In summary, controversial and contradictory data continue to exist as the results reported herein suggest that the doses to the carotid artery, larynx and PC (middle and inferior) muscles were of limited significance in development of sequlae. It is possible that differences in the patient population, treatment modality and techniques, as well as delineation of various structures, could change the emphasis of various analyses with respect to the significance of dose constraints as noted previously. Our study contradicts those previously published because our patients did not develop problems at the doses that prior studies reported to be problematic. We surmise that the reason for this difference is that complication risk is sensitive to treatment volume in a way that is not taken into account by the typical DVH analyses. We treated only the larynx and our patients did not develop the problems reported when regional nodes and larger volumes of the larynx are treated. This finding is important because it means that the DVH thresholds for clinical complications are only applicable to the specific situations in which the data were generated. Changing the treatment volume will likely change the dose thresholds for complications and the rate of complications at a given dose. Therefore, reducing the treatment volume is likely to be an important strategy for reducing treatment toxicity, independent of other factors.

Of note, all the previous and current DVH values are based on static (initial CT simulation and planning) dosimetry. Given the fact that there are daily variations in patient setup, weight loss, inter- and intrafraction organ motion mainly during swallowing, and tumor shrinkage, we could not ascertain how much dose was deposited to the critical structures reported in our study. This problem is currently being resolved as we have implemented the usage of daily image-guided radiation therapy. This has enabled daily contouring of the structures of interest via on-board imaging, cone-beam CT, to calculate the actual delivered doses for the critical structures. We hope this strategy will be beneficial in determining normal tissue tolerances.

Lastly, the strengths of our study include single-institution experience, a sufficient number of patients, and management of treatment by two radiation oncologists (LBH and KSH). In addition, all contours were drawn by one radiation oncologist (WFM), and an independent statistician (RAS) who was not involved with the data abstraction performed all the statistical analyses.

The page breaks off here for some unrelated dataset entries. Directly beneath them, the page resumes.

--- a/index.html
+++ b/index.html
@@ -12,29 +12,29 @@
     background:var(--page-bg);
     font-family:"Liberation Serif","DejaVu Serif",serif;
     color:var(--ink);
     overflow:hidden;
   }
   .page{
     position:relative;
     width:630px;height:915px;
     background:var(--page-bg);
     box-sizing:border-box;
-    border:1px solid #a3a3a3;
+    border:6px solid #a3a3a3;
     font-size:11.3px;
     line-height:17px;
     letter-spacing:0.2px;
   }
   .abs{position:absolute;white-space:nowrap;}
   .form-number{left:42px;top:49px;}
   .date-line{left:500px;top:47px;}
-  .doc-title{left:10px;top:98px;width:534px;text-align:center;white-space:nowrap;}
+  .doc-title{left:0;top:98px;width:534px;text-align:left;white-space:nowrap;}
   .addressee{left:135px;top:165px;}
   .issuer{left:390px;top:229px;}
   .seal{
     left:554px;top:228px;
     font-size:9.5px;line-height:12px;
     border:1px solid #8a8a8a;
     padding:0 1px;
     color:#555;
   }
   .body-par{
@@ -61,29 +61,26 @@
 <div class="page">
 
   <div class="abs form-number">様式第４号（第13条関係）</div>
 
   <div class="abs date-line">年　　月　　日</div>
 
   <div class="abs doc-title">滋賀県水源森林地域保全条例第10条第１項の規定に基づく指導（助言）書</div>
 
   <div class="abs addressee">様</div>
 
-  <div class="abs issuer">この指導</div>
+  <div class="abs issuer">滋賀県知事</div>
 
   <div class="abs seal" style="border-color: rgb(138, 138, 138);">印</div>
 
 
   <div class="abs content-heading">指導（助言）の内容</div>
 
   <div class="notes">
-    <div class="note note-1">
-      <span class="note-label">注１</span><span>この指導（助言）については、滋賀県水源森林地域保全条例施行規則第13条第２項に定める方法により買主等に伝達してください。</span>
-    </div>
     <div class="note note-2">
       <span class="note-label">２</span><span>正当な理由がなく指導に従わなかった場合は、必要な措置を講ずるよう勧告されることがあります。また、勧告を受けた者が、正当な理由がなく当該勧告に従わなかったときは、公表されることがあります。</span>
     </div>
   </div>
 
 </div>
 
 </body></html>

The caveats of the study include it is a non-randomized retrospective analysis and vulnerability to selection bias. An additional factor is the dependence on accurate documentation. All previously reported studies have shown DVHs from comprehensive head and neck RT with and without chemotherapy or biological agents. However, in the current study, all patients were treated with small-field larynx-only RT. Moreover, there was no pre-RT carotid study to compare to post-RT changes, if any.

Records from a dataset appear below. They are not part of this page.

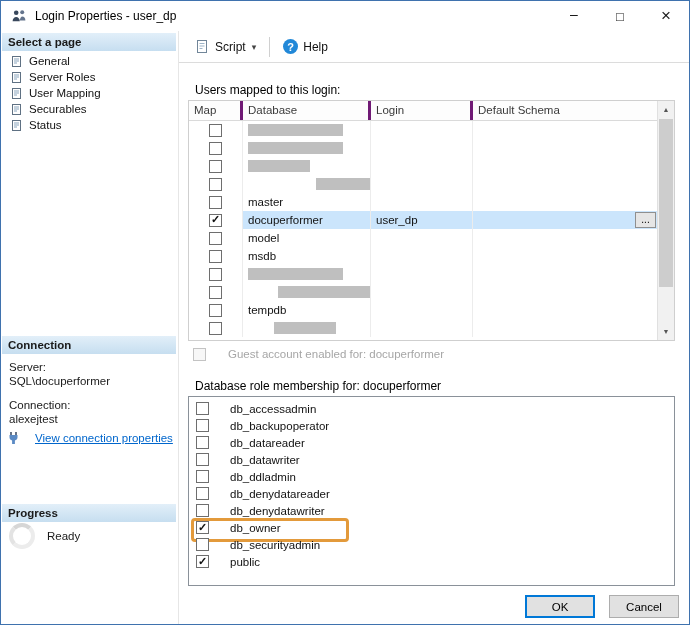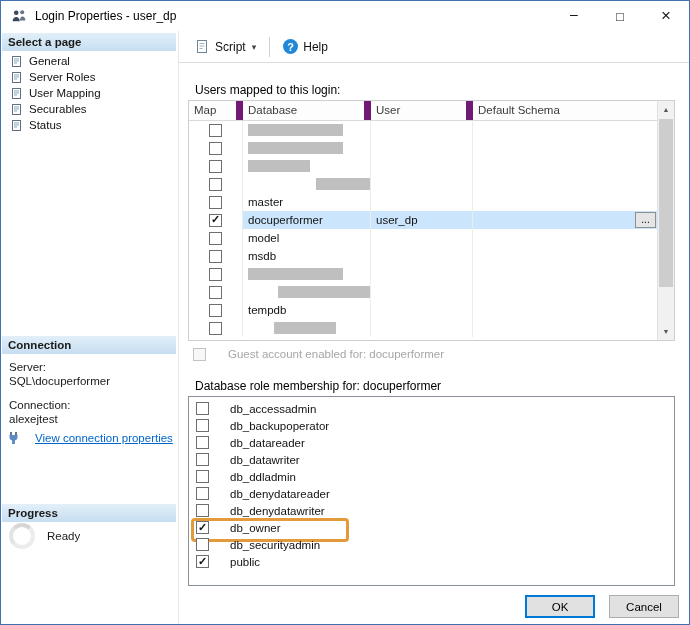--- a/index.html
+++ b/index.html
@@ -44,21 +44,21 @@
   .script-icon{display:inline-flex}
   .dd-arrow{font-size:9px;color:#444;margin-left:1px}
   .tb-sep{width:1px;height:20px;background:#d0d0d0;margin:0 7px}
   .help-circle{width:15px;height:15px;border-radius:50%;background:#2188d8;color:#fff;font-size:11px;font-weight:bold;display:flex;align-items:center;justify-content:center}
 
   .lbl-users{position:absolute;left:16px;top:52px;font-size:12px;color:#000}
 
   
   .map-table{position:absolute;left:9px;top:69px;width:487px;height:241px;border:1px solid #cfcfcf;background:#fff}
   .thead{position:absolute;left:0;top:0;right:17px;height:20px;display:flex;border-bottom:1px solid #dadada;background:#fdfdfd}
-  .th{font-size:11.5px;color:#3a3a3a;line-height:19px;padding-left:5px;border-right:7px solid #701a75}
+  .th{font-size:11.5px;color:#3a3a3a;line-height:19px;padding-left:5px;border-right:3px solid #701a75}
   .th.c-map{width:54px}
   .th.c-db{width:128px}
   .th.c-user{width:102px}
   .th.c-schema{flex:1;border-right:none}
   .tbody{position:absolute;left:0;top:20px;right:17px;bottom:0;overflow:hidden}
   .trow{display:flex;height:18px;position:relative}
   .tc{border-right:1px solid #ececec;height:100%;display:flex;align-items:center}
   .tc.c-map{width:54px;justify-content:center}
   .tc.c-db{width:128px;padding-left:5px;font-size:11.5px;color:#111}
   .tc.c-user{width:102px;padding-left:5px;font-size:11.5px;color:#111}
@@ -208,21 +208,21 @@
         <span>Help</span>
       </div>
     </div>
 
     <div class="lbl-users">Users mapped to this login:</div>
 
     <div class="map-table">
       <div class="thead">
         <div class="th c-map">Map</div>
         <div class="th c-db">Database</div>
-        <div class="th c-user">User</div>
+        <div class="th c-user">Login</div>
         <div class="th c-schema">Default Schema</div>
       </div>
       <div class="tbody">
           <div class="trow">
             <div class="tc c-map">
               <span class="cb"></span>
             </div>
             <div class="tc c-db">
               <span class="redact" style="margin-left: 0px; width: 95px;"></span>
             </div>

RICV was evaluated primarily on a clinical basis and from medical chart review. Furthermore, only 4% of patients agreed to be evaluated by MBS due to lack of symptoms. Four percent is certainly a very small number to draw any conclusion from but in the absence of symptoms, we could not justify the extra cost and radiation exposure due to MBS for all the 253 patients in our cohort. We selected the patients (4%) who received the highest dose to the larynx and constrictors. Lastly, the current study has a relatively short follow-up (median of seven years), which may not be sufficient for development of RICV.